*Description of the task*:
Could you print the listing again exactly, omitting the pictures?

*Given records*:
______

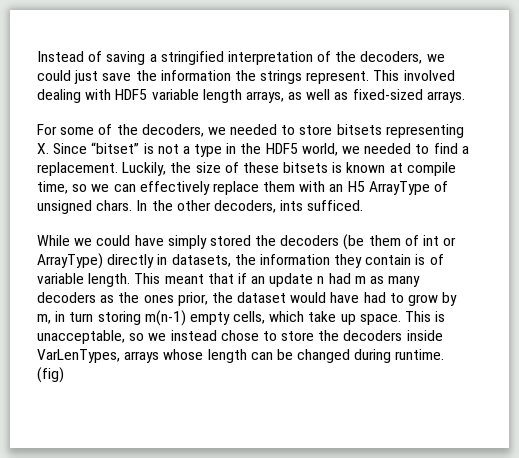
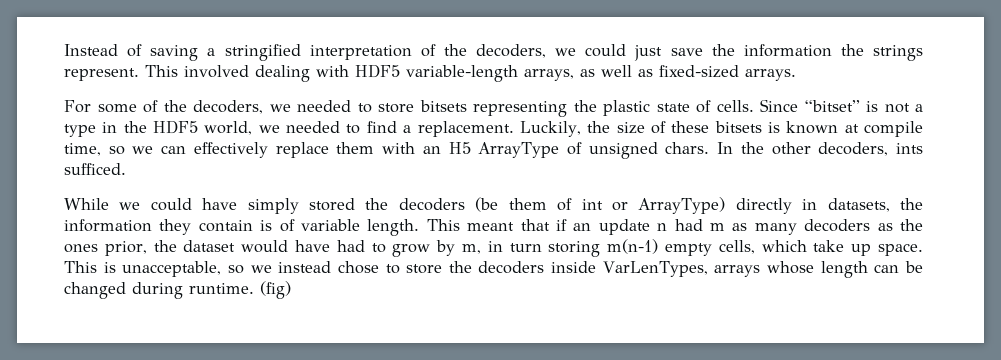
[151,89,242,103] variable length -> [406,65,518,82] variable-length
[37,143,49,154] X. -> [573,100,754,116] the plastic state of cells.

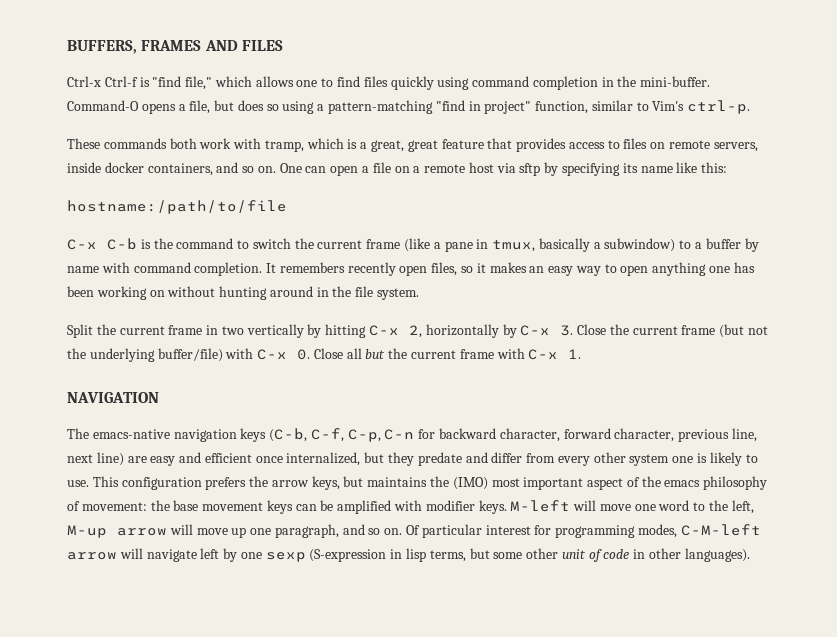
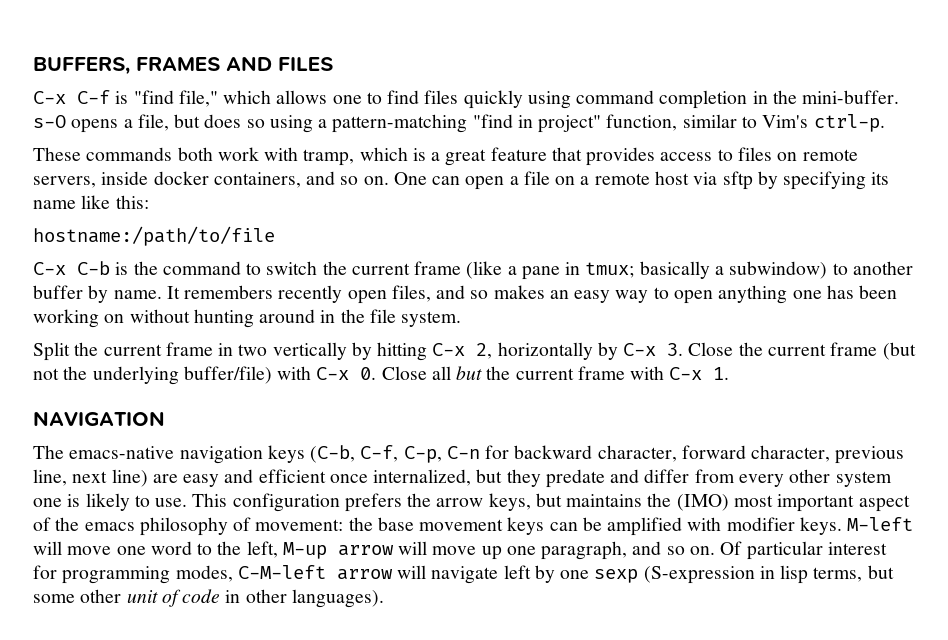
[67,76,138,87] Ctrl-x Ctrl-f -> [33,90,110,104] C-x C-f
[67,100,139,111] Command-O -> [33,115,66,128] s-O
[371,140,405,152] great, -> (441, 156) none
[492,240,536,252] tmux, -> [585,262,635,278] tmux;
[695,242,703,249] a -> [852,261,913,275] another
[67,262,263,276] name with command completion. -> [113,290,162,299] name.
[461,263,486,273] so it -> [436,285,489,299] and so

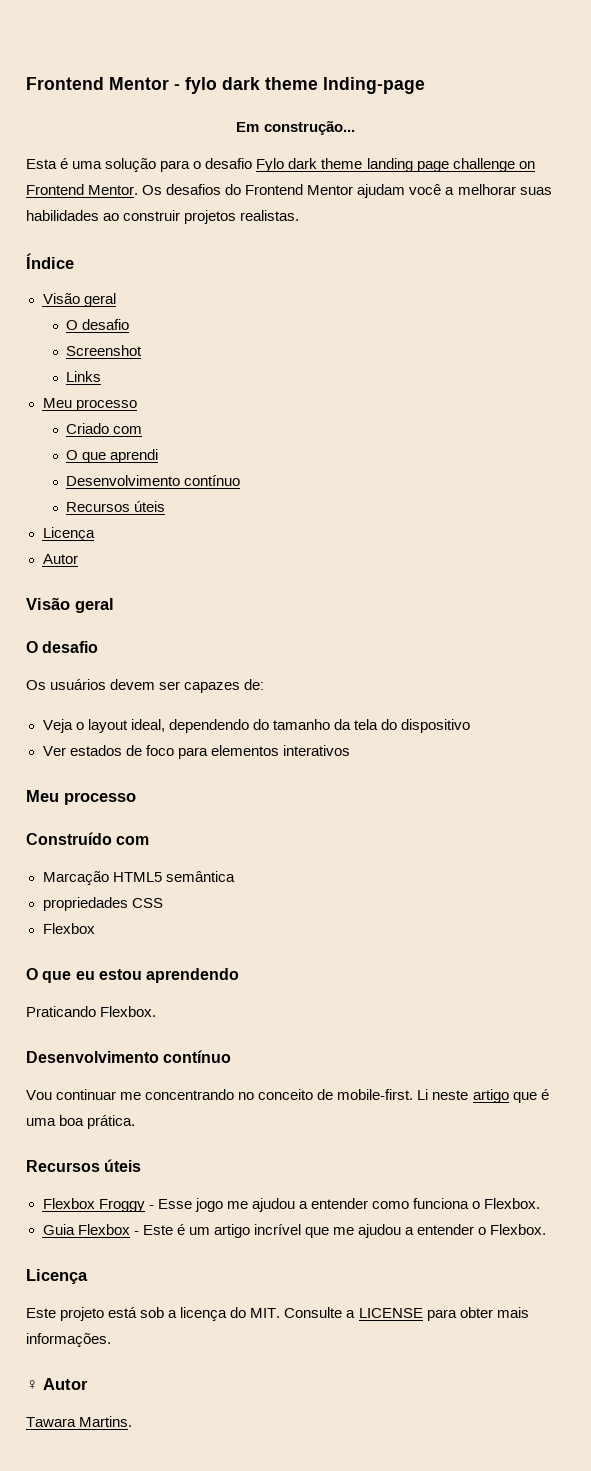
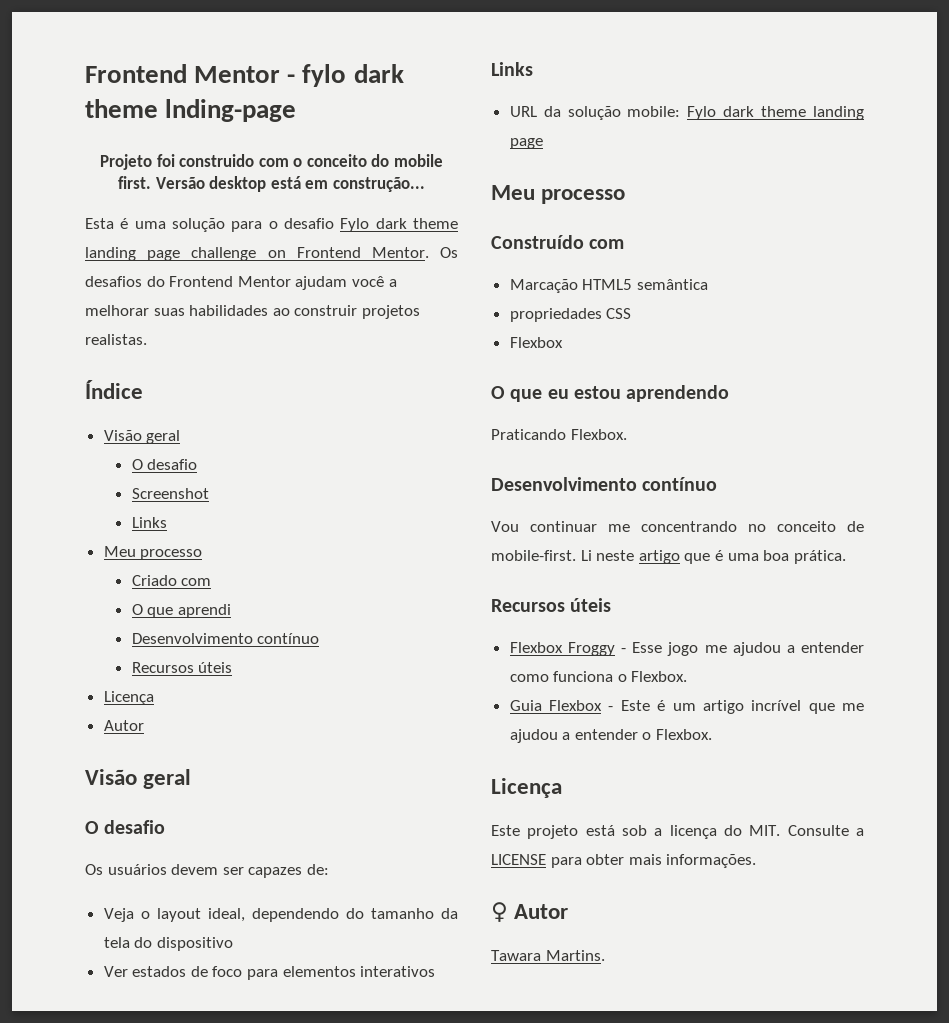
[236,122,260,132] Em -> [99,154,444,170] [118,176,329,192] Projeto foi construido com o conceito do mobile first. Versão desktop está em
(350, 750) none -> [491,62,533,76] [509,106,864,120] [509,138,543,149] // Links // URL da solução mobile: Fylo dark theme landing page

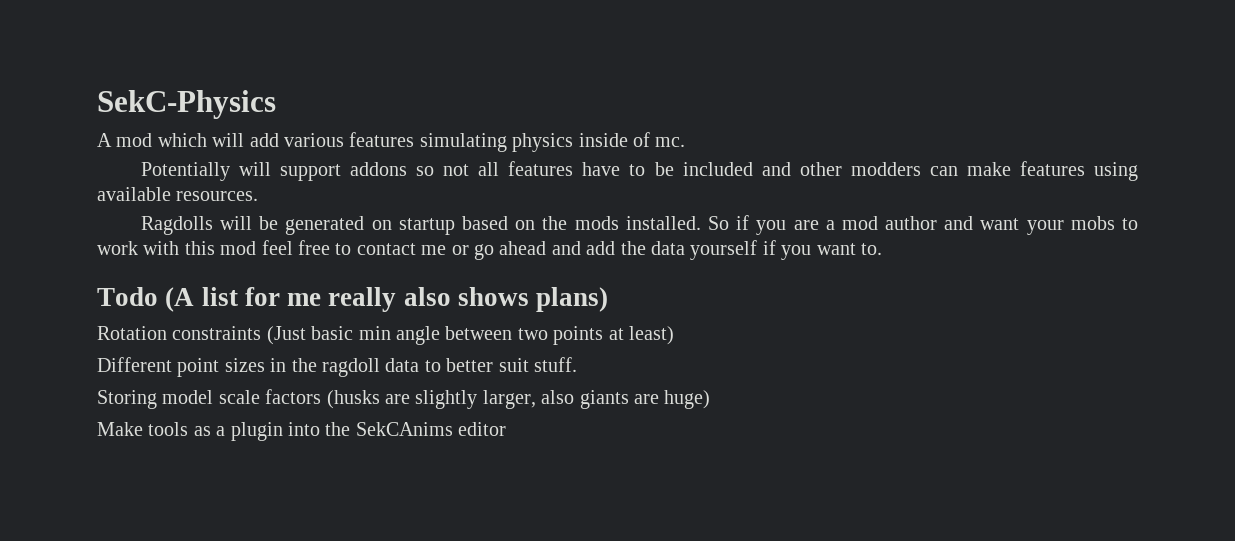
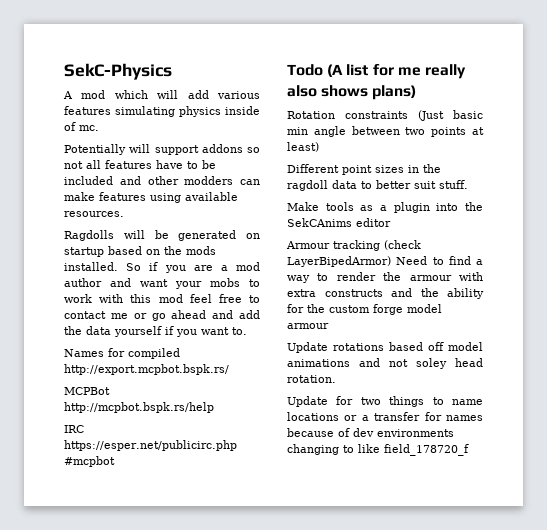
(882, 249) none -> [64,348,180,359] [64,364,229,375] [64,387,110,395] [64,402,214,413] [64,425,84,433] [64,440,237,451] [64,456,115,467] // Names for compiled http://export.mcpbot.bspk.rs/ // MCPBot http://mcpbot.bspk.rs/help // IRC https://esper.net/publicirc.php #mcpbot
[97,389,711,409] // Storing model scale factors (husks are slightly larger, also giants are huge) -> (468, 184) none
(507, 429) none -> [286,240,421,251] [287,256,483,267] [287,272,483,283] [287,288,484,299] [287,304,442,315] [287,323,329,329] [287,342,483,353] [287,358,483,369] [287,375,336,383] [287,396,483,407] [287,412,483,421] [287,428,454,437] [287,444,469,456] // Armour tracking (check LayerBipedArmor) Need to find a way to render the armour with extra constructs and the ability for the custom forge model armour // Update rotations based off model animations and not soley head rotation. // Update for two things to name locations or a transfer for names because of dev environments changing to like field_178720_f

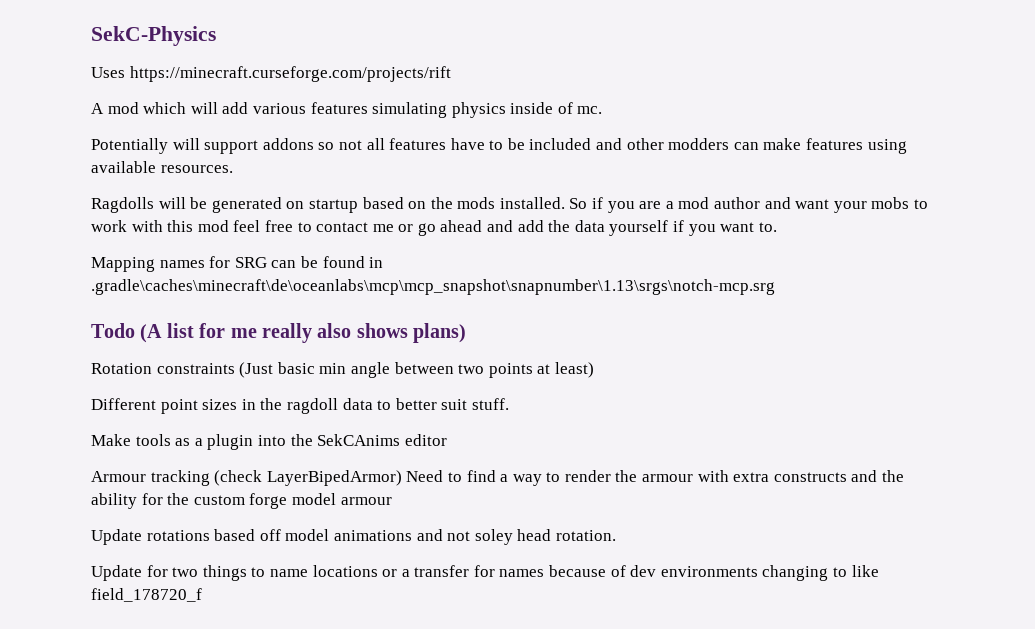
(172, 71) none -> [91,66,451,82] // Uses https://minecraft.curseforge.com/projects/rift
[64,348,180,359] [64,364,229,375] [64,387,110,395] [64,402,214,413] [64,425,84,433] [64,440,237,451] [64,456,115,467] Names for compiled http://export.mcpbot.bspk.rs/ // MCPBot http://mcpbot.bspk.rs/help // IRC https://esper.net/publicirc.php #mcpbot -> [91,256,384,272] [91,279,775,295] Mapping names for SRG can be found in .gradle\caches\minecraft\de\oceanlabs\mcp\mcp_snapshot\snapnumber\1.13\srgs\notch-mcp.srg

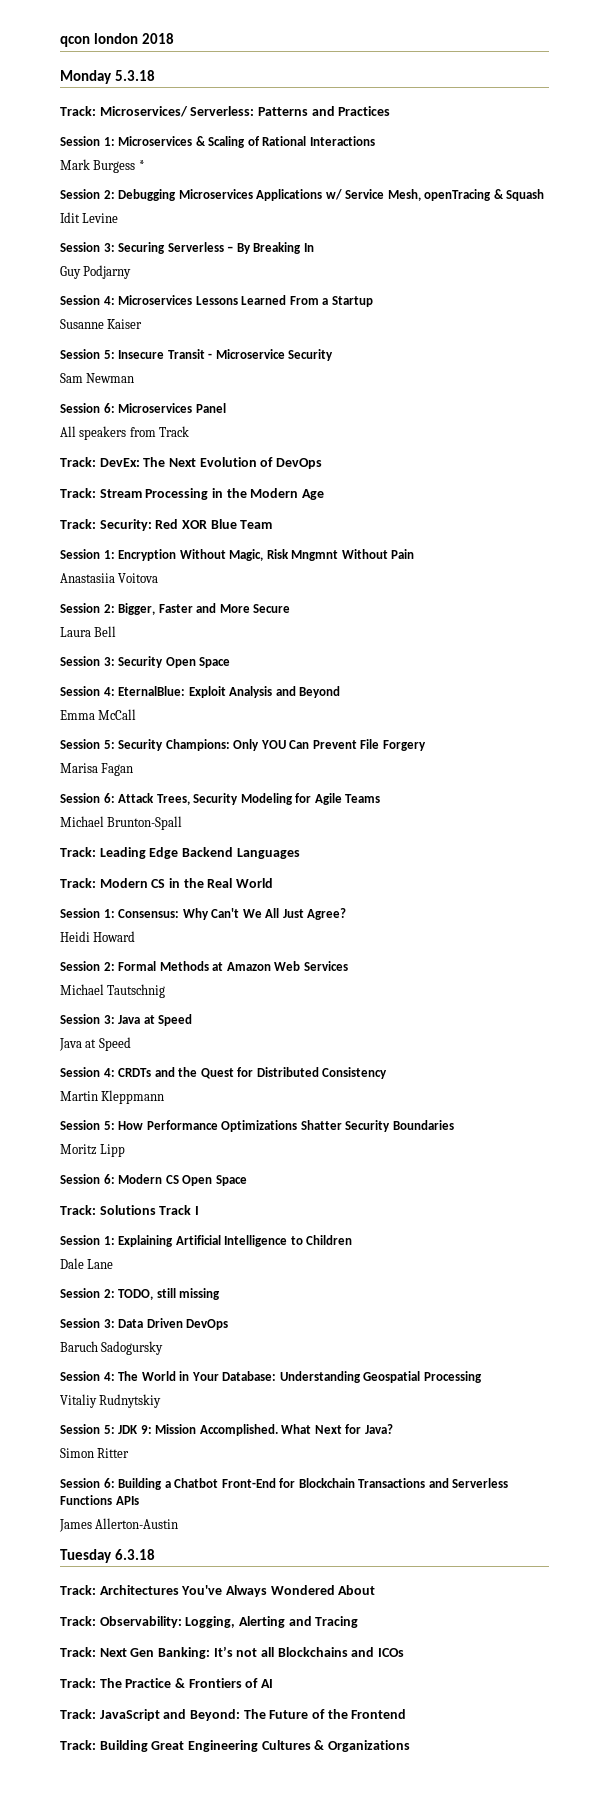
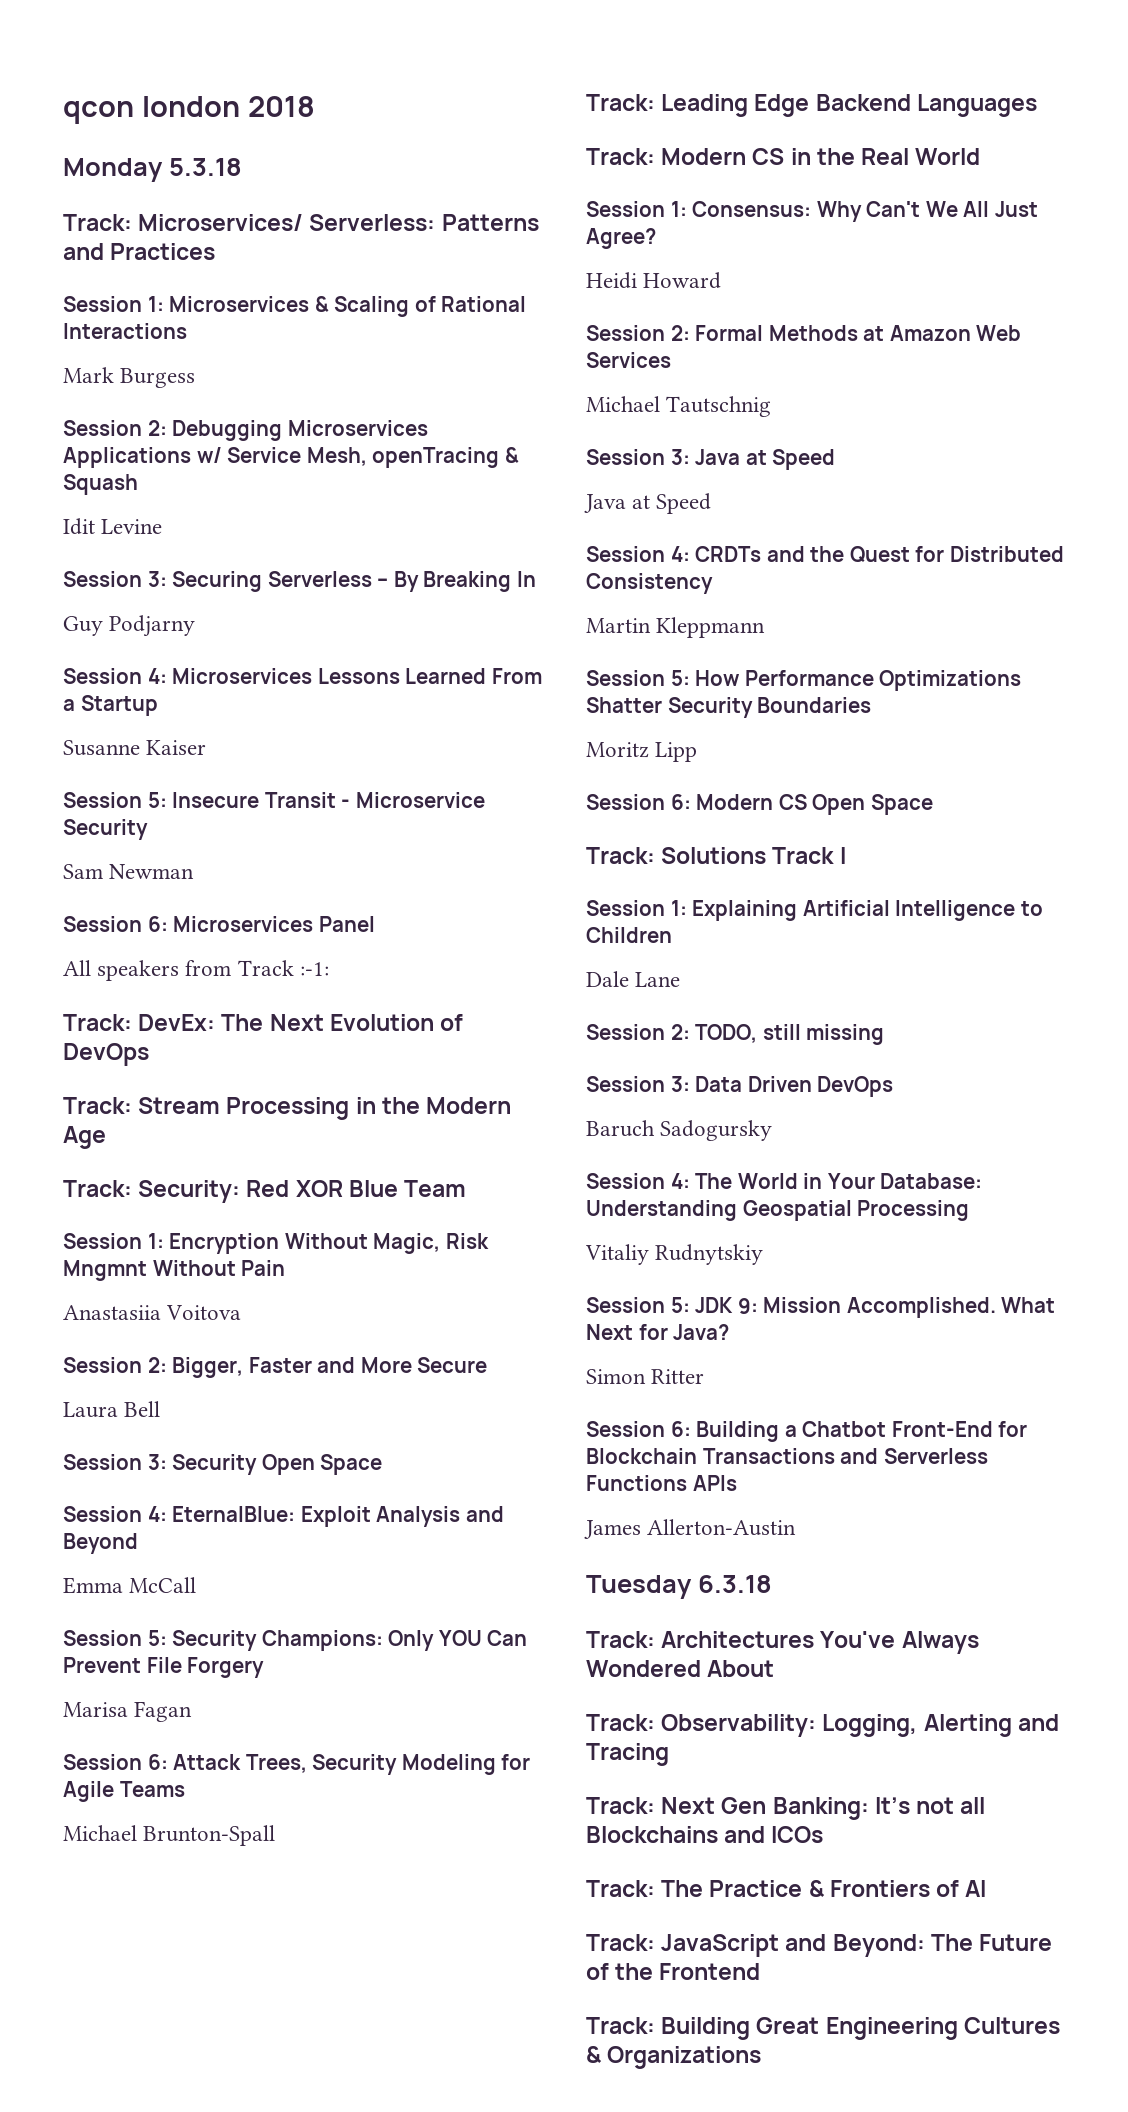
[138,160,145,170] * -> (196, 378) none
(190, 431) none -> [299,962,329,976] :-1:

______

*Answer to the problem*:
[151,89,242,103] variable length -> [406,65,518,82] variable-length
[37,143,49,154] X. -> [573,100,754,116] the plastic state of cells.

[67,76,138,87] Ctrl-x Ctrl-f -> [33,90,110,104] C-x C-f
[67,100,139,111] Command-O -> [33,115,66,128] s-O
[371,140,405,152] great, -> (441, 156) none
[492,240,536,252] tmux, -> [585,262,635,278] tmux;
[695,242,703,249] a -> [852,261,913,275] another
[67,262,263,276] name with command completion. -> [113,290,162,299] name.
[461,263,486,273] so it -> [436,285,489,299] and so

[236,122,260,132] Em -> [99,154,444,170] [118,176,329,192] Projeto foi construido com o conceito do mobile first. Versão desktop está em
(350, 750) none -> [491,62,533,76] [509,106,864,120] [509,138,543,149] // Links // URL da solução mobile: Fylo dark theme landing page

(882, 249) none -> [64,348,180,359] [64,364,229,375] [64,387,110,395] [64,402,214,413] [64,425,84,433] [64,440,237,451] [64,456,115,467] // Names for compiled http://export.mcpbot.bspk.rs/ // MCPBot http://mcpbot.bspk.rs/help // IRC https://esper.net/publicirc.php #mcpbot
[97,389,711,409] // Storing model scale factors (husks are slightly larger, also giants are huge) -> (468, 184) none
(507, 429) none -> [286,240,421,251] [287,256,483,267] [287,272,483,283] [287,288,484,299] [287,304,442,315] [287,323,329,329] [287,342,483,353] [287,358,483,369] [287,375,336,383] [287,396,483,407] [287,412,483,421] [287,428,454,437] [287,444,469,456] // Armour tracking (check LayerBipedArmor) Need to find a way to render the armour with extra constructs and the ability for the custom forge model armour // Update rotations based off model animations and not soley head rotation. // Update for two things to name locations or a transfer for names because of dev environments changing to like field_178720_f

(172, 71) none -> [91,66,451,82] // Uses https://minecraft.curseforge.com/projects/rift
[64,348,180,359] [64,364,229,375] [64,387,110,395] [64,402,214,413] [64,425,84,433] [64,440,237,451] [64,456,115,467] Names for compiled http://export.mcpbot.bspk.rs/ // MCPBot http://mcpbot.bspk.rs/help // IRC https://esper.net/publicirc.php #mcpbot -> [91,256,384,272] [91,279,775,295] Mapping names for SRG can be found in .gradle\caches\minecraft\de\oceanlabs\mcp\mcp_snapshot\snapnumber\1.13\srgs\notch-mcp.srg

[138,160,145,170] * -> (196, 378) none
(190, 431) none -> [299,962,329,976] :-1:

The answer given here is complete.